On Nov. 3, 2014, Jade Morrison-Newkirk was stopped at a red light at the intersection of Hoover Avenue and John F. Kennedy Drive in Bloomfield when another motorist, Rayshawn Brown, failed to stop and struck her vehicle from behind at full speed, causing her in turn to strike the vehicle in front of her, said her lawyer, Timothy Fonseca of Corradino & Papa in Clifton.

Brown claimed his brakes failed and he could not stop. Morrison-Newkirk alleged that Brown negligently failed to maintain his vehicle. Brown settled for his policy limit of $15,000, according to Fonseca.

Morrison-Newkirk claimed she sustained injuries to her cervical and lumbar spine, leading to ongoing neck pain, numbness and tingling in her left arm, and intermittent spasms in her lower back.

She lodged an under-insured motorist claim against her auto carrier, Liberty Mutual, which defended Brown’s position at trial, Fonseca said, noting that she had to overcome the verbal threshold. At trial, he said, Liberty Mutual contended that Morrison-Newkirk was not injured in the accident and had pre-existing conditions, while Morrison-Newkirk sought to prove she was permanently injured in the accident.

According to Fonseca, Liberty Mutual stipulated to Brown’s liability during jury selection, and offered $7,000 to settle the UIM claim, which was declined. After an eight-day trial before Essex County Superior Court Judge Garry Furnari, the six-member jury unanimously found that Morrison-Newkirk had an objective permanent injury caused by the November 2014 accident, and awarded $500,000 in total: $485,000 for pain and suffering to Morrison-Newkirk, and $15,000 on her husband’s per quod claim.

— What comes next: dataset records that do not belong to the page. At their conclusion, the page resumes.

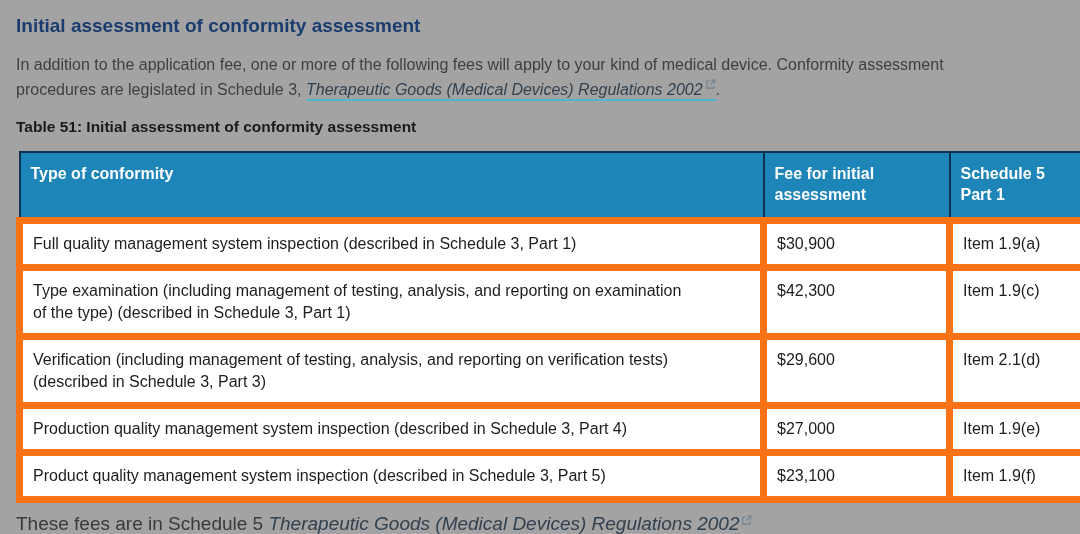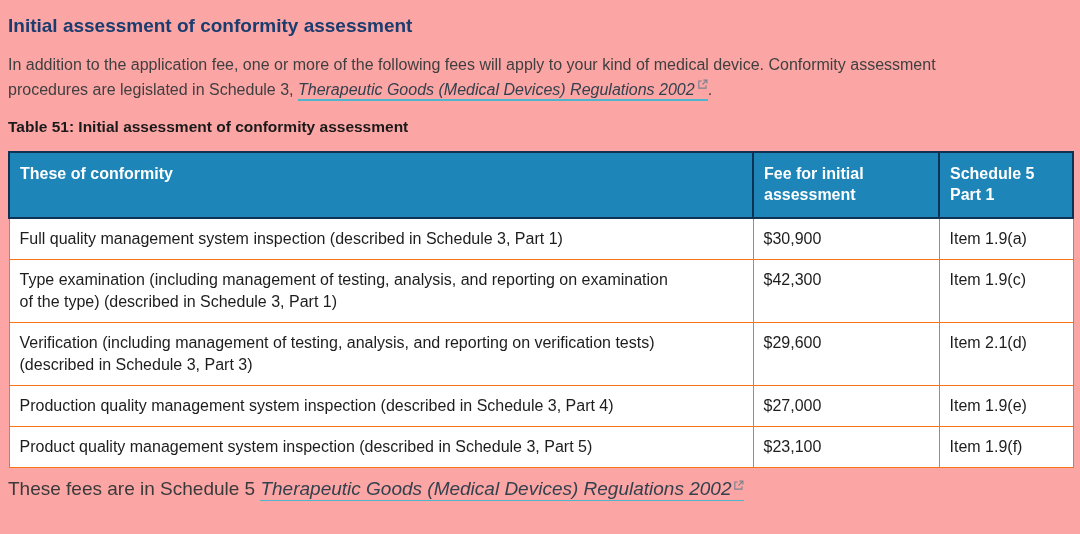--- a/index.html
+++ b/index.html
@@ -14,8 +14,8 @@
   .page {
     width: 1080px;
     height: 534px;
-    padding: 8px 8px 0 8px;
-    background: #fca5a5;
+    padding: 8px 8px 0 16px;
+    background: #a3a3a3;
   }
   .page-title {
     margin: 6px 0 15px 0;

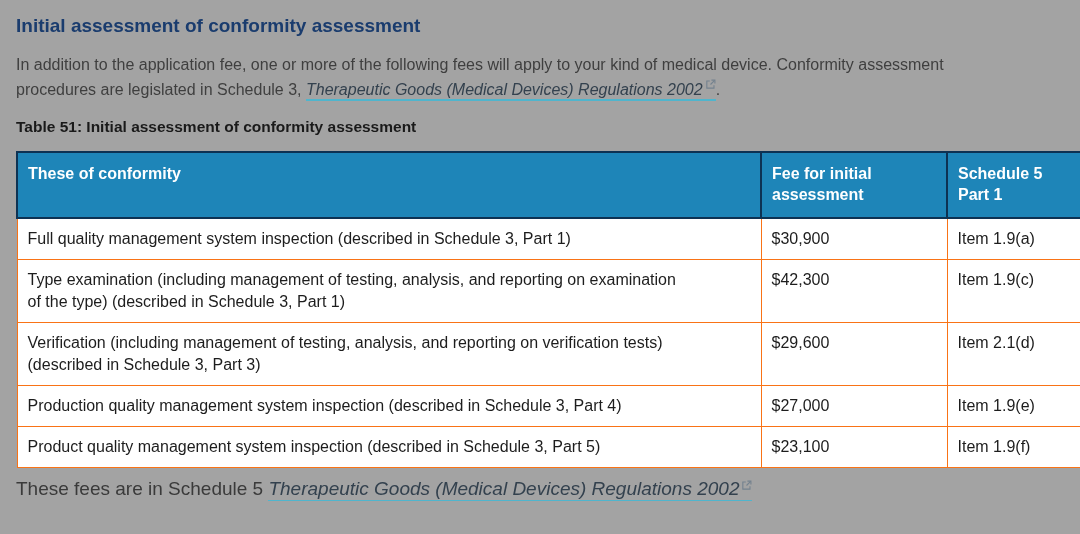--- a/index.html
+++ b/index.html
@@ -115,7 +115,7 @@
     </colgroup>
     <thead>
       <tr>
-        <th>These of conformity</th>
+        <th>Type of conformity</th>
         <th>Fee for initial
 assessment</th>
         <th>Schedule 5

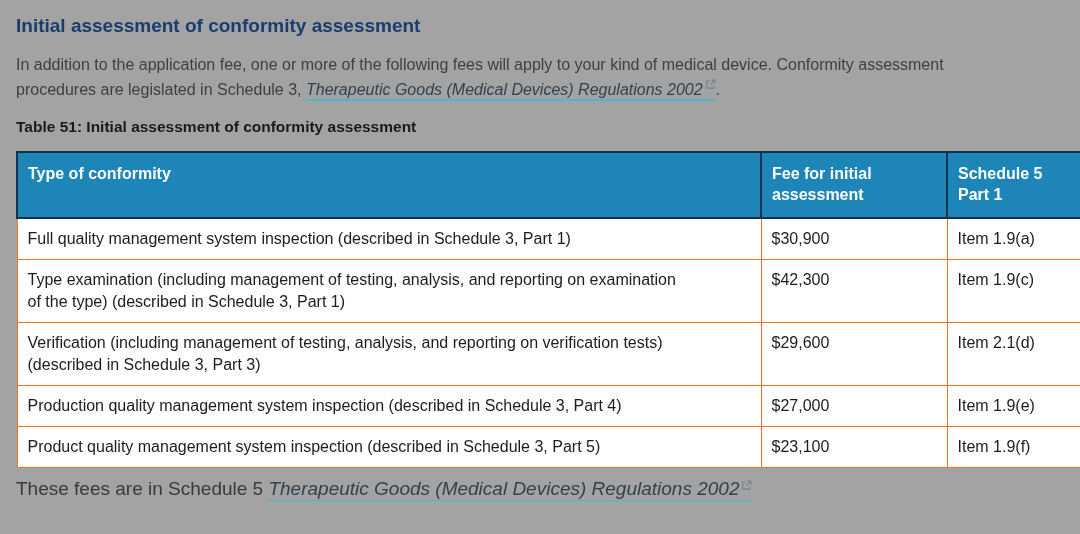--- a/index.html
+++ b/index.html
@@ -78,7 +78,7 @@
     vertical-align: top;
     padding: 9px 10px;
     line-height: 22px;
-    border: 1px solid #f97316;
+    border: 7px solid #f97316;
     white-space: pre-line;
     background: #ffffff;
   }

Liberty Mutual was directed to pay $235,000, which was the policy limit less a $15,000 credit for the settlement already paid by Brown. The amount of the verdict also triggered the offer of judgment rule, and Liberty Mutual was ordered to pay about $136,000 in attorney fees and $20,000 in costs, plus $13,000 in interest, making the total judgment $404,802, Fonseca said.

Liberty Mutual’s counsel, Mary Chen of Viscomi & Lyons in Morristown, declined to comment on the case.